# Classify FLS with DistilBERT

This notebook implements the classification model to classify FLS with DistilBERT. The data is the output from the notebook ``01_extract_sentences``. The outline of this notebook is as follows: 

**Step 1:** Prepare datasets by tokenization, balancing, converting to tensors as well as load and iterate through data in batches. 

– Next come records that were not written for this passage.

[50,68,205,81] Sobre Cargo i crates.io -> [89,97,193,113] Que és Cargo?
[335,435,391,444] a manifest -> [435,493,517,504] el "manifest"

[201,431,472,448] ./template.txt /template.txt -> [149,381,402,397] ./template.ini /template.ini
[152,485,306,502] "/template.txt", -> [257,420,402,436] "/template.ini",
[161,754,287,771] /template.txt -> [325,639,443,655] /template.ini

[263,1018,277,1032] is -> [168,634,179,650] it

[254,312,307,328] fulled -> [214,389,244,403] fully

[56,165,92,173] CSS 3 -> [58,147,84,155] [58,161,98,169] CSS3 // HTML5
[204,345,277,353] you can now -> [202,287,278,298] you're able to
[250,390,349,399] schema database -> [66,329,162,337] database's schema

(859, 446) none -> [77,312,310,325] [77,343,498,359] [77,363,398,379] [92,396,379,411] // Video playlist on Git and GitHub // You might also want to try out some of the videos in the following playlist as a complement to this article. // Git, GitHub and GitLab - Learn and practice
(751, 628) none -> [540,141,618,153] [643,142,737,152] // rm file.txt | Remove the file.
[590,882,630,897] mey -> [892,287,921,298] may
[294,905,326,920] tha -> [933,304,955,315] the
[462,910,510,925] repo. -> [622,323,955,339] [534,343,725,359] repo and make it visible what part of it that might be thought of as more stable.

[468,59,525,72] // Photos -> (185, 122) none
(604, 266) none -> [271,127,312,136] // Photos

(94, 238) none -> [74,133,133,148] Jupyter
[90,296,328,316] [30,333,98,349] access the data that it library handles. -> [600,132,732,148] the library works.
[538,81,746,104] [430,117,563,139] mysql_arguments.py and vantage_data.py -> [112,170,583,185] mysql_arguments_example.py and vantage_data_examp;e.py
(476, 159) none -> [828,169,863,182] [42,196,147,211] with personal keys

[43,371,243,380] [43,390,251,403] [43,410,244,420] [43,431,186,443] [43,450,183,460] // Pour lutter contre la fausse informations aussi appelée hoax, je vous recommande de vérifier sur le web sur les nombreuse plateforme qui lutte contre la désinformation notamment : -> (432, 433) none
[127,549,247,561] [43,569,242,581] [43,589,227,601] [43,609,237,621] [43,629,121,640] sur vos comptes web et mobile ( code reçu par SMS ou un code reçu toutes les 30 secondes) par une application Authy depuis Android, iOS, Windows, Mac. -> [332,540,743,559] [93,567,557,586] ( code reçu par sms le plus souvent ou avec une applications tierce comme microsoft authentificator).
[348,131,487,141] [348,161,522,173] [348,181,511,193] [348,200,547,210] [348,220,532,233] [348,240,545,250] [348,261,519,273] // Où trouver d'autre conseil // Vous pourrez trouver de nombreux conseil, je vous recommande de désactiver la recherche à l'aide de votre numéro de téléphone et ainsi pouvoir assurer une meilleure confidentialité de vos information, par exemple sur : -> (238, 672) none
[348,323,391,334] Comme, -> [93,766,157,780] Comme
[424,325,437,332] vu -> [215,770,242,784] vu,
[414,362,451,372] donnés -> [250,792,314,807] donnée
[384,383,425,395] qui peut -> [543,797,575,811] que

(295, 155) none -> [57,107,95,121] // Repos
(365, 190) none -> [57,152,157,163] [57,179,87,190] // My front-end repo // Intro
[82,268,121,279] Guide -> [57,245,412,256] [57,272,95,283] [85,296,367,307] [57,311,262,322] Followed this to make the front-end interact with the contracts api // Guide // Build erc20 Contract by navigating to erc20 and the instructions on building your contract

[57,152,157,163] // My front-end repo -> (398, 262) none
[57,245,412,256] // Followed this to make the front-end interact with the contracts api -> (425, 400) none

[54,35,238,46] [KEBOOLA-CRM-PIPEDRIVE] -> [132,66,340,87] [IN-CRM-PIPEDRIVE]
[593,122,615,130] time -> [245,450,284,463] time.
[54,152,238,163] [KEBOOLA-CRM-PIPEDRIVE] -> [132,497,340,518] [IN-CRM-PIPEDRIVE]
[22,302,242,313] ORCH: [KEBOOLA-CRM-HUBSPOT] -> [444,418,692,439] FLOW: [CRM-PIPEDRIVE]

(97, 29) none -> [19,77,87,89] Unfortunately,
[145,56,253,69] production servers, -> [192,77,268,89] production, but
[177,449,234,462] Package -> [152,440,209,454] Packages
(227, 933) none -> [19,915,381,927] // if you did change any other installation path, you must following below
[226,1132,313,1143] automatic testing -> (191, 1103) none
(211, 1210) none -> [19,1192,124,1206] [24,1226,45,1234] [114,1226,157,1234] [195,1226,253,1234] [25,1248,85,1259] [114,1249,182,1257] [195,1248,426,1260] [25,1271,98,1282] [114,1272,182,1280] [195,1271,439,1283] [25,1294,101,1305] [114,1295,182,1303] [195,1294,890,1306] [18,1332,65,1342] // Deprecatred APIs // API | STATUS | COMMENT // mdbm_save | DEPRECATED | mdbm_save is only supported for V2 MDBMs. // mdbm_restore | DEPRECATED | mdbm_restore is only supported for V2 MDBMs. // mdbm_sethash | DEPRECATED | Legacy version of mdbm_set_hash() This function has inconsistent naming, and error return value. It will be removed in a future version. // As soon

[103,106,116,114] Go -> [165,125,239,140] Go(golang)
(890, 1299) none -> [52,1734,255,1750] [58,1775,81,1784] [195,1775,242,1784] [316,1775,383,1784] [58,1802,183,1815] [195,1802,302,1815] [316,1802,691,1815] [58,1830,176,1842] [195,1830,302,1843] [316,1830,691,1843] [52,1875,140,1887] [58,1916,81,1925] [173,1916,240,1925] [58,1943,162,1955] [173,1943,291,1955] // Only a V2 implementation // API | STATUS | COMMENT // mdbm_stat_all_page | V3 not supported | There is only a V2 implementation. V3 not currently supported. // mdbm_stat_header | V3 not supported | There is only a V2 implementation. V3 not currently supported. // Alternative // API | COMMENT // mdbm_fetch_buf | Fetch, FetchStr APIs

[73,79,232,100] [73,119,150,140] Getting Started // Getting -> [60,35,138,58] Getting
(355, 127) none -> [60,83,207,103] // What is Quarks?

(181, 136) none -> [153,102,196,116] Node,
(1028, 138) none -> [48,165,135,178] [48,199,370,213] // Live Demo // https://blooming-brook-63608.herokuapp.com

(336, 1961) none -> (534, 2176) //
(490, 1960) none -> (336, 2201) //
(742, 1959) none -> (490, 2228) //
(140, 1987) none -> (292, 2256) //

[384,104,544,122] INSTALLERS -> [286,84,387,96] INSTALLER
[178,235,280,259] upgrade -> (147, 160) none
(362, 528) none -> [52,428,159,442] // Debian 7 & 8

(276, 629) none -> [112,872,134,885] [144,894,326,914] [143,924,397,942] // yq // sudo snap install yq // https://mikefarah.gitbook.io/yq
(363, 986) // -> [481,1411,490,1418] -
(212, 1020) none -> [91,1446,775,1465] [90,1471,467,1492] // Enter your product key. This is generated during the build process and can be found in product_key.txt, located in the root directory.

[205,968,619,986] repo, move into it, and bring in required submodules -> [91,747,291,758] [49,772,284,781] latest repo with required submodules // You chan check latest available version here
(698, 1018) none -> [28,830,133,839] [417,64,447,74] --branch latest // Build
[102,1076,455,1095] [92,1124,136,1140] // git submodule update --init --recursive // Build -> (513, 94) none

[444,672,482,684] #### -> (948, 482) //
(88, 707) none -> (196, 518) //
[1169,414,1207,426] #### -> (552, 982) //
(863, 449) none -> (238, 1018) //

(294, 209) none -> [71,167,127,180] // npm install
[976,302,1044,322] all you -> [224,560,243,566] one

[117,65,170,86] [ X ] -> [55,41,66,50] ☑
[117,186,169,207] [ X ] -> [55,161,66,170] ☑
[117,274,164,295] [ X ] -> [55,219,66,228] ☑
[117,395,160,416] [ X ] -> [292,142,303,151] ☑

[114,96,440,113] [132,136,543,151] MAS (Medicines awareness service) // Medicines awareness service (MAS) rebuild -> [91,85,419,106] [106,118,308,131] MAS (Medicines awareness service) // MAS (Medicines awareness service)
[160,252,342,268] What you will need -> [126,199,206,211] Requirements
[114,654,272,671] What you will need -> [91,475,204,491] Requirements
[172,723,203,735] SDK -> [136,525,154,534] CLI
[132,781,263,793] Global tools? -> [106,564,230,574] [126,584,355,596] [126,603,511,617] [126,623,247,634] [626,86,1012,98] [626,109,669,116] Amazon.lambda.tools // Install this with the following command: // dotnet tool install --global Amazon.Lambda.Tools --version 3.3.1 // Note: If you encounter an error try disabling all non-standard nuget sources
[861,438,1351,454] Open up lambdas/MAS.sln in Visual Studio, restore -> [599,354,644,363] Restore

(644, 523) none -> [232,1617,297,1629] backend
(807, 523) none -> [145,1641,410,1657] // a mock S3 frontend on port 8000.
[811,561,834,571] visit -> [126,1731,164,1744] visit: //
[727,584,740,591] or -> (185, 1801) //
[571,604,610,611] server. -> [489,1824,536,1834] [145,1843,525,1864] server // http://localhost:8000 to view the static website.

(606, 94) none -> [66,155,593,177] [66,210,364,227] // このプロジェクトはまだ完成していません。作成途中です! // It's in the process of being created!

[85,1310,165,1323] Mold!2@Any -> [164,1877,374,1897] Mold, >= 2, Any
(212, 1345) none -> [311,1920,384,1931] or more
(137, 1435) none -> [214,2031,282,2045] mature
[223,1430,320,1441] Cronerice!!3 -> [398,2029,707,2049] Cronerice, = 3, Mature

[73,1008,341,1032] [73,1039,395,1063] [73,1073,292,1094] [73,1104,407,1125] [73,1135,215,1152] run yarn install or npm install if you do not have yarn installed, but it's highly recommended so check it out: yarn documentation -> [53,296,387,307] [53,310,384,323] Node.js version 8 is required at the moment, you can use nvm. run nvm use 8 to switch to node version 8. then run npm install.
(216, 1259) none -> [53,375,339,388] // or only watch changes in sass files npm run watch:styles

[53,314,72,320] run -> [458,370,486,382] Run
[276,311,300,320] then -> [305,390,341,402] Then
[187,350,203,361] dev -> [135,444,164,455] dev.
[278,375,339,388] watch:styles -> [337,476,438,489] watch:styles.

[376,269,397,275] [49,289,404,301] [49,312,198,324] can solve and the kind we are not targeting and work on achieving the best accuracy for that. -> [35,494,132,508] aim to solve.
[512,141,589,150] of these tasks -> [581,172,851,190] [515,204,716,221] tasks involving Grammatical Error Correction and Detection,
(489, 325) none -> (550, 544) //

**Step 2:** Train FLS classifier 

## Import packages

In [2]:
import pandas as pd
import numpy as np
import torch
from transformers import DistilBertTokenizer, DistilBertForSequenceClassification, AdamW
from torch.utils.data import TensorDataset
from torch.utils.data import DataLoader
import time
from tqdm import tqdm
import tensorflow as tf
from sklearn.metrics import classification_report, accuracy_score
from sklearn.model_selection import train_test_split
from imblearn.over_sampling import SMOTE

  from .autonotebook import tqdm as notebook_tqdm


In [3]:
# If there's a GPU available...
if torch.cuda.is_available():        
    # Tell PyTorch to use the GPU    
    device = torch.device("cuda")

    print('There are %d GPU(s) available.' % torch.cuda.device_count())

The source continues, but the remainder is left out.